La dieta cetogénica no vale en todos los casos

Por lo que hemos visto, la dieta cetogénica se basa en tres aspectos para ser efectiva. Las evidencias, además, arrojan resultados positivos. Entonces, ¿por qué no usarla para cualquier circunstancia? La cetosis, como ya hemos dicho, es un estado excepcional, de emergencia. No es una situación fisiológica que debamos tomarnos a la ligera.

La cetosis ocurre porque nuestro corazón y nuestro cerebro necesitan aportes constantes de glucosa. Si esta no está disponible, no se puede detener el suministro, como ocurriría con un músculo (que puede permitirse el lujo de fallar). Estos dos órganos recurren a los cuerpos cetogénicos como medida "desesperada". Si, por la razón que sea, este aporte falla, tenemos un problema grave.

Por otro lado, precisamente para evitar que esto ocurra, la cetosis puede producirse de manera exacerbada. Esto puede desembocar en una cetoacidosis. Este fenómeno ocurre porque los cuerpos cetónicos son ácidos y bajan el pH de la sangre, es decir la vuelven ácida, hasta niveles peligrosos. Además, afectan a varios órganos a su procesamiento metabólico normal.

En los casos comunes, la cetoacidosis tiene síntomas peligrosos pero no graves: mareos, malestar, mal aliento, fallos musculares, ganas de orinar frecuentes y sed durante todo un día o más, dolor de cabeza, náuseas y ganas de vomitar, mareos, aliento dulzón y dolor de estómago... En los casos más severos, como ocurre con la cetoacidosis producida por la diabetes, o en la ceotacidosis alcohólica (que ocurre como consecuencia del síndrome de abstinencia alcohólica y una falta de ingesta), que pueden llegar al edema cerebral (acumulación de líquido en el cerebro), la insuficiencia renal o problemas cardíacos.

¿Cuándo y cómo debemos usarla?

La dieta cetogénica debe emplearse como una herramienta para ciertas circunstancias. Hay que dejar claro que el planteamiento excluyente de este tipo de dietas no cuadra con la idea de hábitos saludables. Una dieta equilibrada y saludable incluye legumbres, cerales, frutas... una serie de alimentos que pueden ser ricos en hidratos de carbono. Las dietas de patrón cetogénico, sin embargo, esquivan estos macronutrientes para inducir a la cetosis.

Esto puede ser útil para el control del peso, como decíamos, en pacientes con obesidad.

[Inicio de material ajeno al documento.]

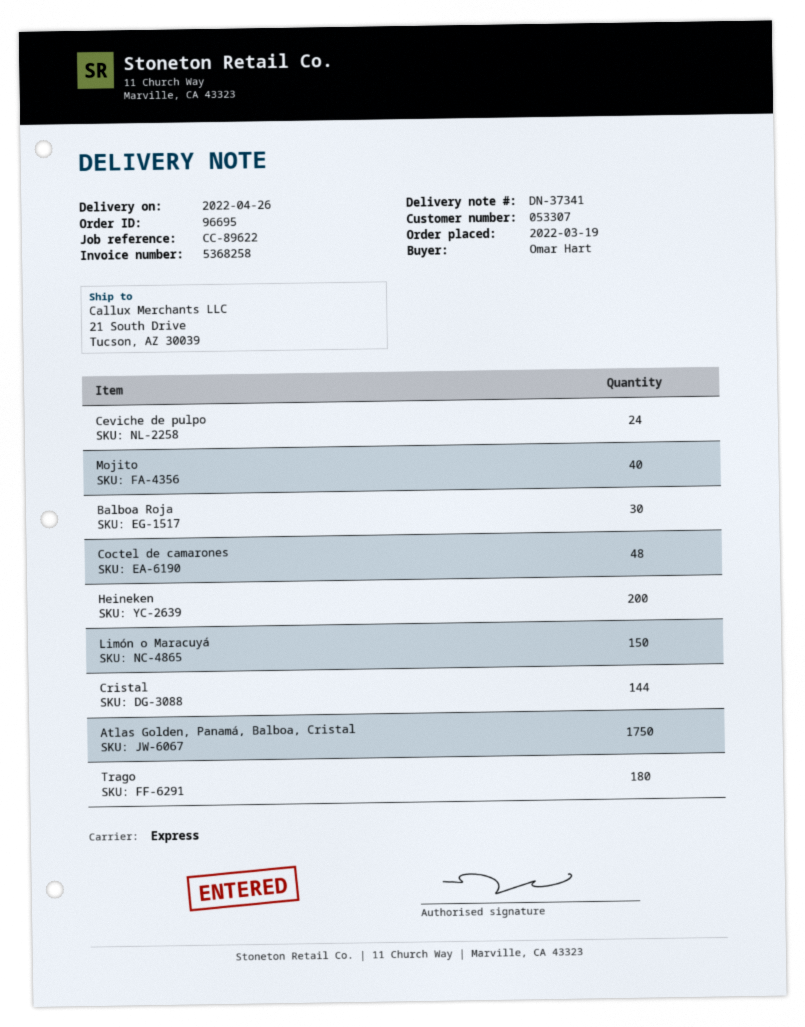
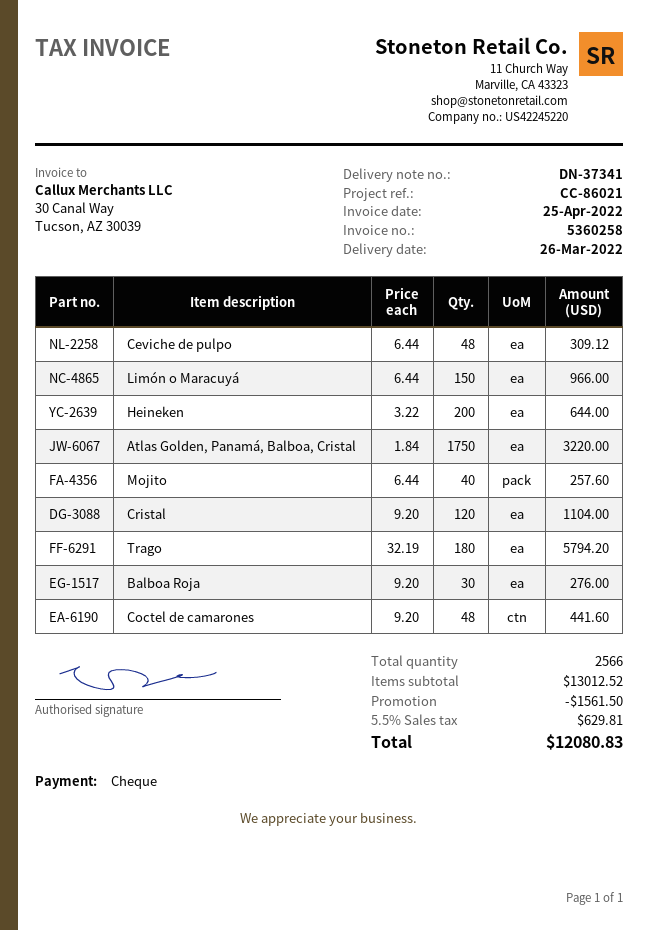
delivery date: 2022-04-26 -> 2022-03-26
invoice number: 5368258 -> 5360258
reference: CC-89622 -> CC-86021
Ceviche de pulpo: 24 -> 48
Cristal: 144 -> 120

También pueden ayudarnos, si las planeamos con un especialista, de manera que evitemos los problemas que comentábamos. Otra utilidad de la dieta cetogénica es usarla en la última etapa de definición del músculo.

En este caso es conveniente combinarla con una dieta hiperprotéica para evitar la pérdida de masa muscular y potenciar al máximo su crecimiento. Por último, mantener un estado de cetosis permanente no es muy aconsejable, a pesar de que bien llevado no tiene por qué suponer un problema. Pero siempre con un control estricto.

En caso de sufrir diabetes u otro problema metabólico, la dieta cetogénica queda automáticamente descartada. Insistimos, es un tipo de herramienta para ciertas situaciones, algo a lo que recurrir solo con la supervisión de un experto y no una mera "dieta milagro" para perder peso.